Report each line of the records below that holds the word "class".

########

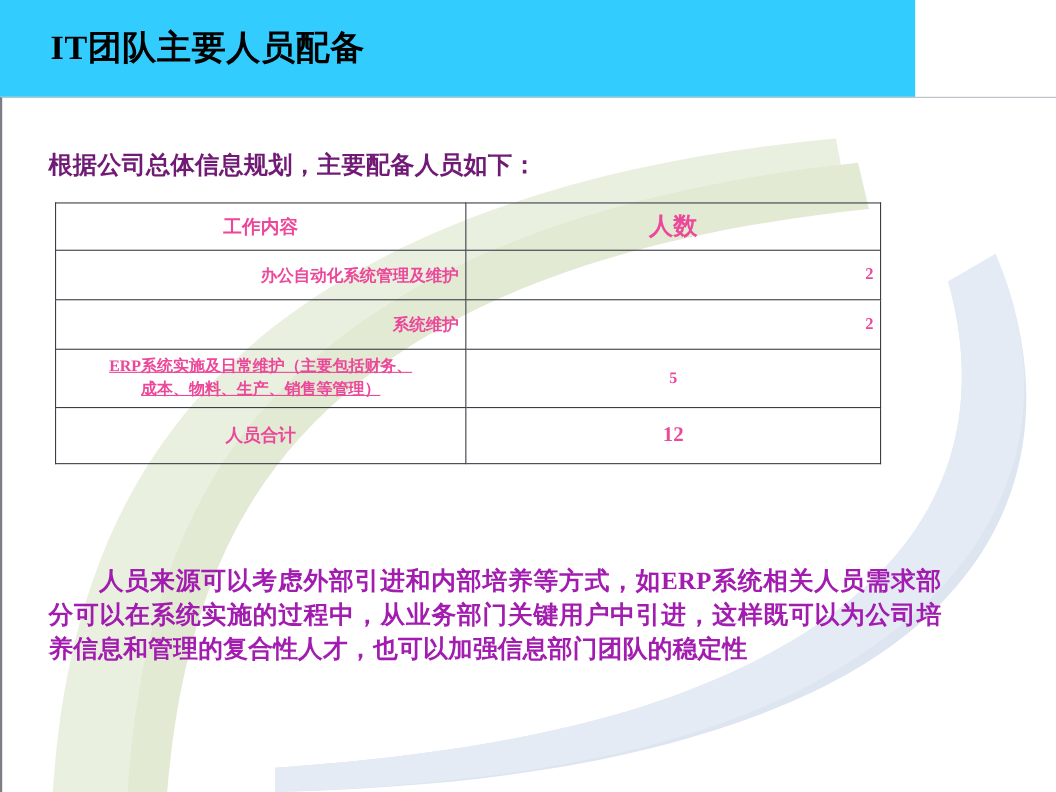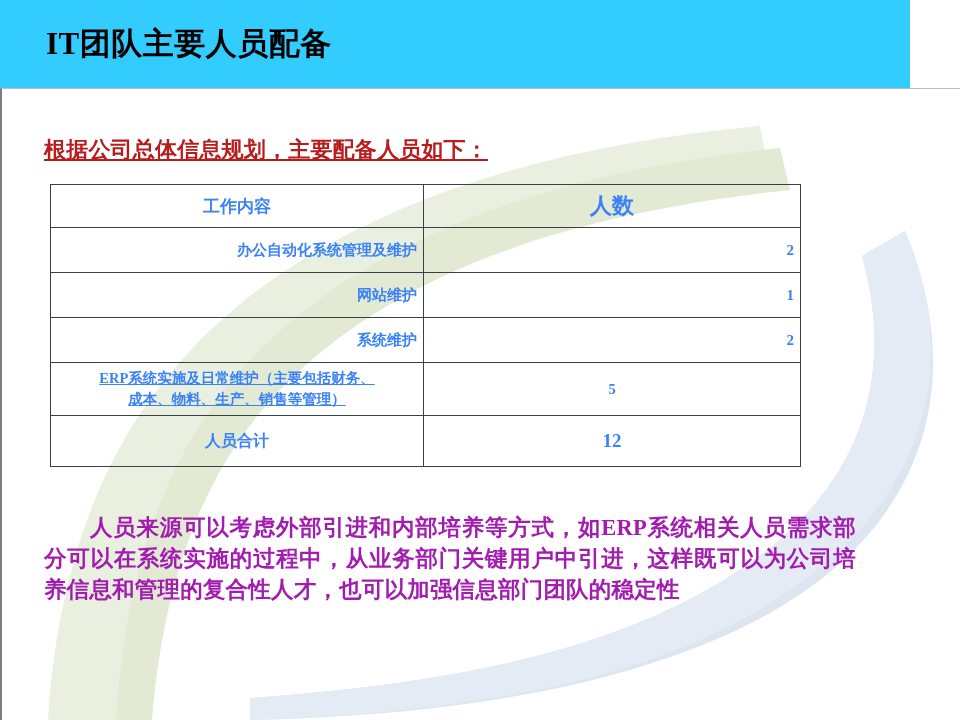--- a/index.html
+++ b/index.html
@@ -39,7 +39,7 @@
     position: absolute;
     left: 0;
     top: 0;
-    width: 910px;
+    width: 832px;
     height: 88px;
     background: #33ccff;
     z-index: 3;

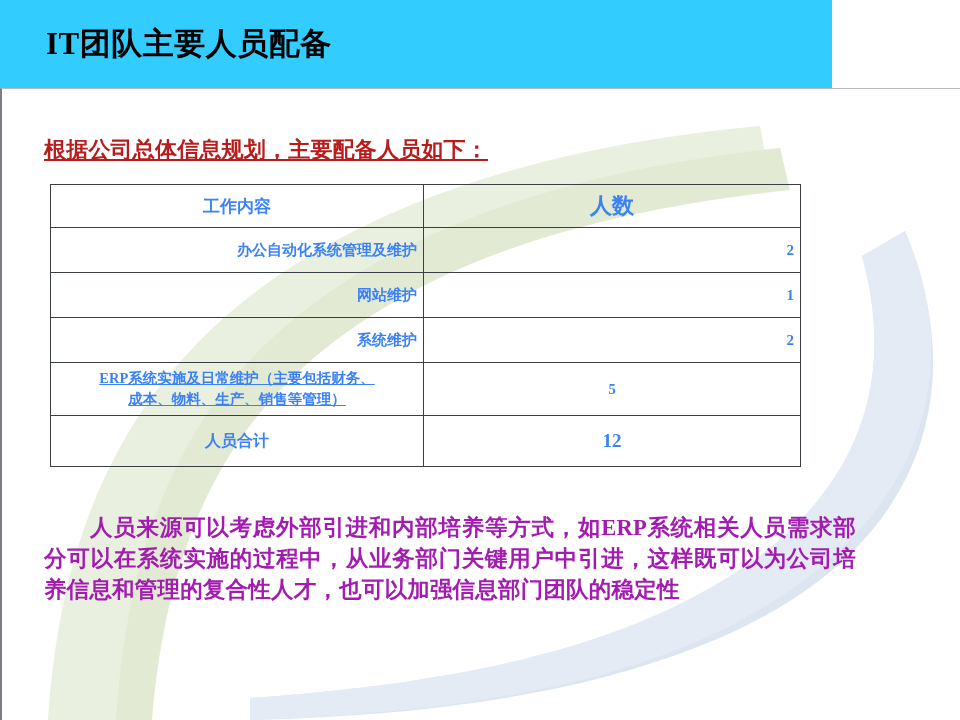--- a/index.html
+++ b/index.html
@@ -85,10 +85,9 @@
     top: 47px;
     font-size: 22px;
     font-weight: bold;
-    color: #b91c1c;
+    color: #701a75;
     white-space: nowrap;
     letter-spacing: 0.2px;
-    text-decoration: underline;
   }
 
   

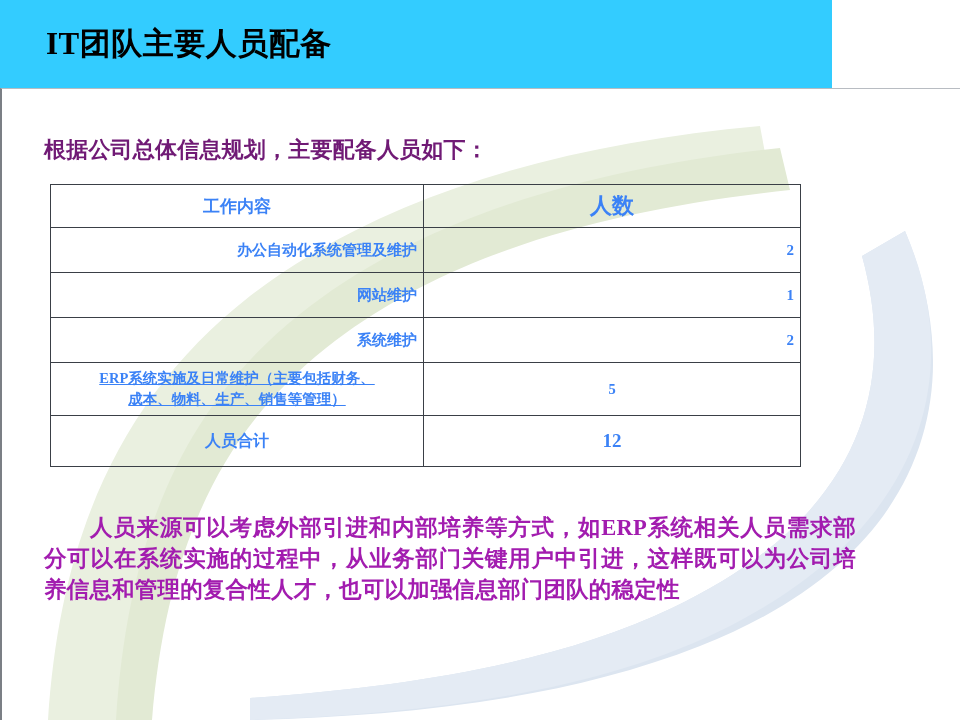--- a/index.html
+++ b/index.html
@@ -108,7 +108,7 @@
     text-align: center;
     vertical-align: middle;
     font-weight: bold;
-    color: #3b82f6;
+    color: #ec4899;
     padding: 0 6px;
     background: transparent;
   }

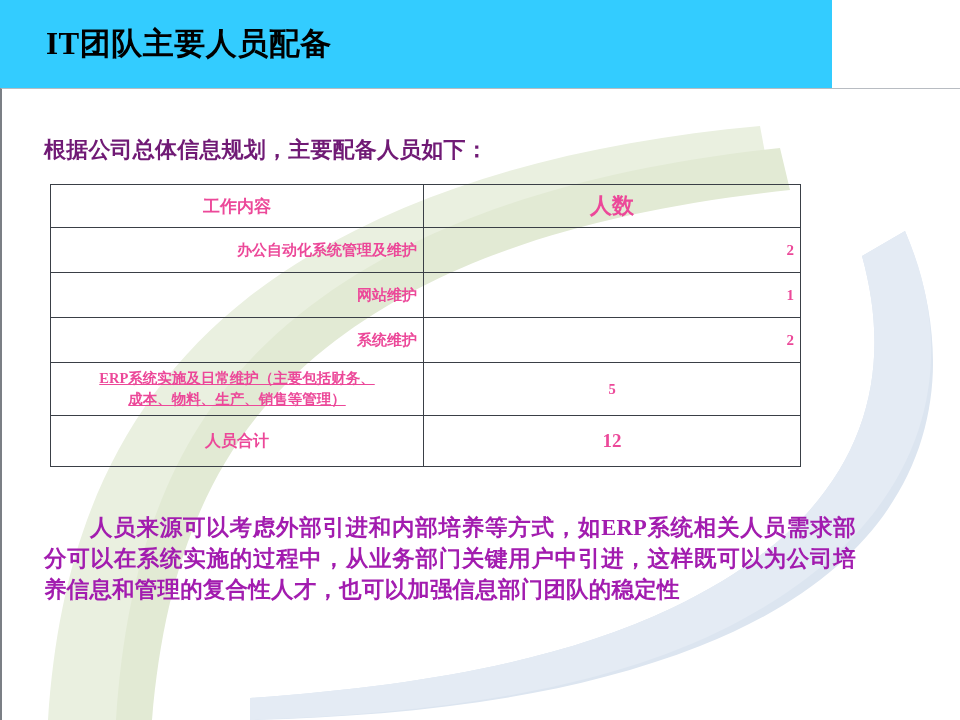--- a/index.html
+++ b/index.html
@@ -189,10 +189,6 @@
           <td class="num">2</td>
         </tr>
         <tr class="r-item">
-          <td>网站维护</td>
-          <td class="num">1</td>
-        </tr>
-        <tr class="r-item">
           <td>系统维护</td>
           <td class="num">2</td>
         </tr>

########

> TASK ANSWER:
           <td class="num">2</td>
         <tr class="r-item">
-          <td class="num">1</td>
-        <tr class="r-item">
           <td class="num">2</td>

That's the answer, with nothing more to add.